*** ENTRIES SUPPLIED Section Begins ***

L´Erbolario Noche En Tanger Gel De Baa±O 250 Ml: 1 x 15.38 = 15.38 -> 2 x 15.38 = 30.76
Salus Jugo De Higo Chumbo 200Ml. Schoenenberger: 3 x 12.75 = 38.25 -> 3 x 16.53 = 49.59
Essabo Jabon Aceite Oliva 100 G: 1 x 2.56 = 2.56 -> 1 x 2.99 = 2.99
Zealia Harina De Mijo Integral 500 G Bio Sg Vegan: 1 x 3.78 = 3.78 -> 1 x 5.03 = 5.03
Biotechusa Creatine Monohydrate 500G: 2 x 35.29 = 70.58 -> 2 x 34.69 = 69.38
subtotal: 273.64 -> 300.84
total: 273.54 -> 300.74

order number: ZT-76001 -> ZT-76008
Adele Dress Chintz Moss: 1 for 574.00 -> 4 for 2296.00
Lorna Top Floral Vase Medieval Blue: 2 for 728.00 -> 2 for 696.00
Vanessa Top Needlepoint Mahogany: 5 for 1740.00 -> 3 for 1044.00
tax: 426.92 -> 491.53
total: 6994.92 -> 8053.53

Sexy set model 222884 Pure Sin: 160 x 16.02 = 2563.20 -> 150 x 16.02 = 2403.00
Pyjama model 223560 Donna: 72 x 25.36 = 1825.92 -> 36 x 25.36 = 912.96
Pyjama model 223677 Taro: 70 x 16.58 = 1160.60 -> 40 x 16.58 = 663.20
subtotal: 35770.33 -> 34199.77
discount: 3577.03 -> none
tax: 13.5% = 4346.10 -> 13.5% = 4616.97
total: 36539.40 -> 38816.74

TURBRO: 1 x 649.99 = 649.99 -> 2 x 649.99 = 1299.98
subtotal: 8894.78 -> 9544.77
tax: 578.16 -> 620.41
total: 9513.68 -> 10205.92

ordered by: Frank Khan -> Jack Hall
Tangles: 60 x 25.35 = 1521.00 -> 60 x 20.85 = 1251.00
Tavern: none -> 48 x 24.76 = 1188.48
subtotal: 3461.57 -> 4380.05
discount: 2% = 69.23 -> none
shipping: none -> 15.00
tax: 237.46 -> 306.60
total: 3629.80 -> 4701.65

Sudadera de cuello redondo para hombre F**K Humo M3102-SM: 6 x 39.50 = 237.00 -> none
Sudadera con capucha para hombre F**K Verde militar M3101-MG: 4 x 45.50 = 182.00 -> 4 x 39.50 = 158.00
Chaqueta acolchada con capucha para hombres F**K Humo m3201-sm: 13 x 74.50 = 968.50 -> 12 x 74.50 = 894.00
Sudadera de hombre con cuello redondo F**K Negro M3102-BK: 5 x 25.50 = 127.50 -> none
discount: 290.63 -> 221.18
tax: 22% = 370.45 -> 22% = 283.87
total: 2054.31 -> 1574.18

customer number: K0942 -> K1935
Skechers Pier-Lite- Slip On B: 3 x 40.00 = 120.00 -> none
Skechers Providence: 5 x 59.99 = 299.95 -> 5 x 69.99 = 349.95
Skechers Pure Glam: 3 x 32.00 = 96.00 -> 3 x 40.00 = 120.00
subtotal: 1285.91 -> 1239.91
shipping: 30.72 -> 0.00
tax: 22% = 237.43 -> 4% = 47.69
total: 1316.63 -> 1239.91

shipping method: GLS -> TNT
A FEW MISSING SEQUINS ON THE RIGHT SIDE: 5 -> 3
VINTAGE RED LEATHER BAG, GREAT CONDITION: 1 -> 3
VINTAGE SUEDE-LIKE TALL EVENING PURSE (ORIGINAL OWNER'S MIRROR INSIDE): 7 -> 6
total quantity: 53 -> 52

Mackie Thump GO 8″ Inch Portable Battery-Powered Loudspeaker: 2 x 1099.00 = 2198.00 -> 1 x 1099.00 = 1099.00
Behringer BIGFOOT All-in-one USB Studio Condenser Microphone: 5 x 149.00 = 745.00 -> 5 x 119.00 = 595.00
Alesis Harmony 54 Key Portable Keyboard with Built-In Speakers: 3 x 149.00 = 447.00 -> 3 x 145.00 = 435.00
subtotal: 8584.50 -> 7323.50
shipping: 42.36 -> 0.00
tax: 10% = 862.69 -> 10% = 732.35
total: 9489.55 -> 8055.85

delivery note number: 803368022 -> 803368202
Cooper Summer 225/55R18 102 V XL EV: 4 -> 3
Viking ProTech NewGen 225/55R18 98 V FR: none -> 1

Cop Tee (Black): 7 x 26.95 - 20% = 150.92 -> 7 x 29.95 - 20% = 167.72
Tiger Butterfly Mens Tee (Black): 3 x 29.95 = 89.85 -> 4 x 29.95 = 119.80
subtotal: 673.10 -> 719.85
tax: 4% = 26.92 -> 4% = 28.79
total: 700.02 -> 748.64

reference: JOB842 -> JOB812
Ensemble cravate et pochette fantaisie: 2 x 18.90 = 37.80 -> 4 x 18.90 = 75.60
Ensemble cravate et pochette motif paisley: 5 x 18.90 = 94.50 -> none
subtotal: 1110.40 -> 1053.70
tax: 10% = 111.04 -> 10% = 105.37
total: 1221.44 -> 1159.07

*** ENTRIES SUPPLIED Section Ends ***

(EXERCISE INSTRUCTIONS) Look through the entries, and return every line that the word "Humo" appears in.

(SOLUTION TO THIS EXERCISE)
Sudadera de cuello redondo para hombre F**K Humo M3102-SM: 6 x 39.50 = 237.00 -> none
Chaqueta acolchada con capucha para hombres F**K Humo m3201-sm: 13 x 74.50 = 968.50 -> 12 x 74.50 = 894.00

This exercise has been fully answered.